Required action:
Please transcribe the data that follows exactly, from its first line through the line that contains "[HISTORY: Adopted by".

Provided records:

☆ ☆ ☆ ☆ ☆ ☆ ☆

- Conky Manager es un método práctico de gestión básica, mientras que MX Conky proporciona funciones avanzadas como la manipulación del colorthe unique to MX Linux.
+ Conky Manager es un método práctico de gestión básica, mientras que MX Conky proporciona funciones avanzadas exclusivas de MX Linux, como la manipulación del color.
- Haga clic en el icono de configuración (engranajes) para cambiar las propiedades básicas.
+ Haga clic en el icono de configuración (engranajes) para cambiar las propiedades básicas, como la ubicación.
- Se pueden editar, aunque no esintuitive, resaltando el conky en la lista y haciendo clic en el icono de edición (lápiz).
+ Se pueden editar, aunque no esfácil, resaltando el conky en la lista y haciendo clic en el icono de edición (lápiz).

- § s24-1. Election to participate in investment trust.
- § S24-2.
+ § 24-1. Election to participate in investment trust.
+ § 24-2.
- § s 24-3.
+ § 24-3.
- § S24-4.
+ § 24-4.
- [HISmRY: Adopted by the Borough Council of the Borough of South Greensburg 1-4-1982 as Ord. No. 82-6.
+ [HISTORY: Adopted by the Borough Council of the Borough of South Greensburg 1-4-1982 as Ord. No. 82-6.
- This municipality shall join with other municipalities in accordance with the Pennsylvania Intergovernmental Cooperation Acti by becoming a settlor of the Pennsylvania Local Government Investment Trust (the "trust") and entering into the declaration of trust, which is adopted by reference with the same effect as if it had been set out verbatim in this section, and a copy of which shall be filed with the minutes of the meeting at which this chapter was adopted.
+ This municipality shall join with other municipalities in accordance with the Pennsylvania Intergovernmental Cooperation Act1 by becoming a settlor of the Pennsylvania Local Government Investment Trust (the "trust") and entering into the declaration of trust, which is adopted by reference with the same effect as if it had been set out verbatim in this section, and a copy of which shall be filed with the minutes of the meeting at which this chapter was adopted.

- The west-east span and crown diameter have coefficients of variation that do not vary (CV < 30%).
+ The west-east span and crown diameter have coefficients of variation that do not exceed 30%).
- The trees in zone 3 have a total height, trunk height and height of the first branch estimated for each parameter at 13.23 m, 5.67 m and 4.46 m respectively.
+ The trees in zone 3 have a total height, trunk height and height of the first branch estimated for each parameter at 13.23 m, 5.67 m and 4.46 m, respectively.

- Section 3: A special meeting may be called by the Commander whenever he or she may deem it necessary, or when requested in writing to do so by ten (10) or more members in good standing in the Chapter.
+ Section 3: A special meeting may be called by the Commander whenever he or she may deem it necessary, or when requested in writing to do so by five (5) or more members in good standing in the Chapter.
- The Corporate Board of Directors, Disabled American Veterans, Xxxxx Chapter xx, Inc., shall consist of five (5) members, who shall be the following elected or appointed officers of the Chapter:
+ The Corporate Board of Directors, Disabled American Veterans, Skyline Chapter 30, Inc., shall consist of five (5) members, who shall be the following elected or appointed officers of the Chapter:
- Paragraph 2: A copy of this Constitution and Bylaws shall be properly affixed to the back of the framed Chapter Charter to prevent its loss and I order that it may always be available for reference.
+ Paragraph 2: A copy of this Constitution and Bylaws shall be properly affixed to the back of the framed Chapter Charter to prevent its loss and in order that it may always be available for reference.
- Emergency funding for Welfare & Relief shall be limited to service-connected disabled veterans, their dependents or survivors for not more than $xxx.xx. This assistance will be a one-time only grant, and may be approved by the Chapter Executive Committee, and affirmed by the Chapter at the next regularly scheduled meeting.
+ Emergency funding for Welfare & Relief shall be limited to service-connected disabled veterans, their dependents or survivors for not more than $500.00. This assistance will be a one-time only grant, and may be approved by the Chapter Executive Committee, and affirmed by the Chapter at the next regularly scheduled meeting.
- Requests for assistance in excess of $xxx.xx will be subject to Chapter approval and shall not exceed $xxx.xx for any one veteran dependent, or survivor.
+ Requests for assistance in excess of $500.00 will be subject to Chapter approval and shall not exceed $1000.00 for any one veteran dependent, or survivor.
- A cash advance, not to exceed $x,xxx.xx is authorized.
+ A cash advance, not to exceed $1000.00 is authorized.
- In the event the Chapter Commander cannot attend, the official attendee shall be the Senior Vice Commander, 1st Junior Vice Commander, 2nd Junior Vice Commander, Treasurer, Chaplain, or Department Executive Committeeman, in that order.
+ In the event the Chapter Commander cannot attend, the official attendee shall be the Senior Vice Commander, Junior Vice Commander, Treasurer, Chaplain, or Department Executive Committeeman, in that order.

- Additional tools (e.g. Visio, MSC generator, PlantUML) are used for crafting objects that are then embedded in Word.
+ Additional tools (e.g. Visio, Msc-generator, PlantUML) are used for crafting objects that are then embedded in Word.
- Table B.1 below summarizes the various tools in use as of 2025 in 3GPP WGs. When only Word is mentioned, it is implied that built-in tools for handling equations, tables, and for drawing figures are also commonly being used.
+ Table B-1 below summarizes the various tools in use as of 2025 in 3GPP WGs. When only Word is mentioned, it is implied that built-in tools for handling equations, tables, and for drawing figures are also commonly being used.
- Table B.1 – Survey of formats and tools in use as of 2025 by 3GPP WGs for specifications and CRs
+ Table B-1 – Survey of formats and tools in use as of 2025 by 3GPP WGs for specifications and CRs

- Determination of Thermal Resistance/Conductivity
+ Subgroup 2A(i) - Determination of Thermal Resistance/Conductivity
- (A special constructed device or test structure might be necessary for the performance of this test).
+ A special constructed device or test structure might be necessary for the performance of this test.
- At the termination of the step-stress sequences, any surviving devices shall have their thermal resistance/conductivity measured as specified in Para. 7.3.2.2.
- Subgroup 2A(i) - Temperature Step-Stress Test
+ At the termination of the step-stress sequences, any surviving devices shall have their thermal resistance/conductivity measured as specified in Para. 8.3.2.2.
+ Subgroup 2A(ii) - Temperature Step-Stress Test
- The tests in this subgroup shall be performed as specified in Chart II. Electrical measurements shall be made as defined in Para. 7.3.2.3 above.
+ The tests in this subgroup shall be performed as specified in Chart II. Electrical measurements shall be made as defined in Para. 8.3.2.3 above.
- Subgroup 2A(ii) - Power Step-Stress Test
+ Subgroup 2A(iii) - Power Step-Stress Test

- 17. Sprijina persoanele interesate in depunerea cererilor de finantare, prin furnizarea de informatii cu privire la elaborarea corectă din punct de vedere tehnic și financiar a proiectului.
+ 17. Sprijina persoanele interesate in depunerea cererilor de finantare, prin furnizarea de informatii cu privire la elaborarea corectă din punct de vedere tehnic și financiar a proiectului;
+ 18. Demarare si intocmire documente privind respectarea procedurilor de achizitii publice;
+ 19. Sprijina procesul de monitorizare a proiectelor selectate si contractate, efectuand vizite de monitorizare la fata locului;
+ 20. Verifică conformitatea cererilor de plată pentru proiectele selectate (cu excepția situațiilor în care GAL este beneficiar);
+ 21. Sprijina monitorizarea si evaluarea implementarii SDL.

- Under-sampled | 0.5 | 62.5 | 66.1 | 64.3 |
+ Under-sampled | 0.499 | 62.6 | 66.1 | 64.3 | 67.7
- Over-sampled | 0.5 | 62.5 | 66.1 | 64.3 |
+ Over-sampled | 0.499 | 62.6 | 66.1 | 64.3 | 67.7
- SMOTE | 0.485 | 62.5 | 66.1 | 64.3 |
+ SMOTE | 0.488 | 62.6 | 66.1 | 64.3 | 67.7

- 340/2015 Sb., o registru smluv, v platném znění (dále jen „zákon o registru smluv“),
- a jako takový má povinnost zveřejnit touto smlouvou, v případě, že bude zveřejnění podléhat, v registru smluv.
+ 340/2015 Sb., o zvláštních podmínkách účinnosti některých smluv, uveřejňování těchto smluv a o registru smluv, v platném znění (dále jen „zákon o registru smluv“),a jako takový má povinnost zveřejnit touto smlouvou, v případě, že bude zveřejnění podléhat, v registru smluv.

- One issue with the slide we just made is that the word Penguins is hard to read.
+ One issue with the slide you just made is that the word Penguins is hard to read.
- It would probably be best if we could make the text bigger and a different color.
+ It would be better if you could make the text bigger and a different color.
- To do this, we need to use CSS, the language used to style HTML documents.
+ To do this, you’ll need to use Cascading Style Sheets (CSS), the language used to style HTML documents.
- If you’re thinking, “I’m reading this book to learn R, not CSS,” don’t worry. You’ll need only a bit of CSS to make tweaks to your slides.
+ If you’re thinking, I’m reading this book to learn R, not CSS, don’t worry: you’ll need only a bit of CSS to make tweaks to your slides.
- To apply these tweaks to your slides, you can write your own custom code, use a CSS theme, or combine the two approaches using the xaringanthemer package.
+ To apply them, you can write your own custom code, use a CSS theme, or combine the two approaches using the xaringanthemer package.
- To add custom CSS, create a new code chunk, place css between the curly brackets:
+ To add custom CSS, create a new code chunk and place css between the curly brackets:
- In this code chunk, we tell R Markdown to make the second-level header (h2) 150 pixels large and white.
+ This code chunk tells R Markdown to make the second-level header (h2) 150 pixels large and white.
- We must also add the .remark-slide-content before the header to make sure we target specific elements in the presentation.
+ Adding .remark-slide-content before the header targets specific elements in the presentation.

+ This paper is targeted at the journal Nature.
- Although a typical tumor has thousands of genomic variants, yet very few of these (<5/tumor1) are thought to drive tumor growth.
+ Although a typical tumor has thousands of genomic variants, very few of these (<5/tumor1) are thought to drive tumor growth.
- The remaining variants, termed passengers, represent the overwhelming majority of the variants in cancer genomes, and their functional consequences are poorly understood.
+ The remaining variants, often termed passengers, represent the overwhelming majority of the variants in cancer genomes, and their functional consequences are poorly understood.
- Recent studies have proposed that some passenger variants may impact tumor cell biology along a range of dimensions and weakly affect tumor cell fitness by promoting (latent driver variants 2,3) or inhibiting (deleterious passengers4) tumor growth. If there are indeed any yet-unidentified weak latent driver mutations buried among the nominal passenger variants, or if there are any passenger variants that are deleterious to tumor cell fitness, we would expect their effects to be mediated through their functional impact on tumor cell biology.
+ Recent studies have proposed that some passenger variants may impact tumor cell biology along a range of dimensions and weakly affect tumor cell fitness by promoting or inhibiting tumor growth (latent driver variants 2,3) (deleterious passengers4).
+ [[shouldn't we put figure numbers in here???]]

☆ ☆ ☆ ☆ ☆ ☆ ☆

Answer to the problem:
- Conky Manager es un método práctico de gestión básica, mientras que MX Conky proporciona funciones avanzadas como la manipulación del colorthe unique to MX Linux.
+ Conky Manager es un método práctico de gestión básica, mientras que MX Conky proporciona funciones avanzadas exclusivas de MX Linux, como la manipulación del color.
- Haga clic en el icono de configuración (engranajes) para cambiar las propiedades básicas.
+ Haga clic en el icono de configuración (engranajes) para cambiar las propiedades básicas, como la ubicación.
- Se pueden editar, aunque no esintuitive, resaltando el conky en la lista y haciendo clic en el icono de edición (lápiz).
+ Se pueden editar, aunque no esfácil, resaltando el conky en la lista y haciendo clic en el icono de edición (lápiz).

- § s24-1. Election to participate in investment trust.
- § S24-2.
+ § 24-1. Election to participate in investment trust.
+ § 24-2.
- § s 24-3.
+ § 24-3.
- § S24-4.
+ § 24-4.
- [HISmRY: Adopted by the Borough Council of the Borough of South Greensburg 1-4-1982 as Ord. No. 82-6.
+ [HISTORY: Adopted by the Borough Council of the Borough of South Greensburg 1-4-1982 as Ord. No. 82-6.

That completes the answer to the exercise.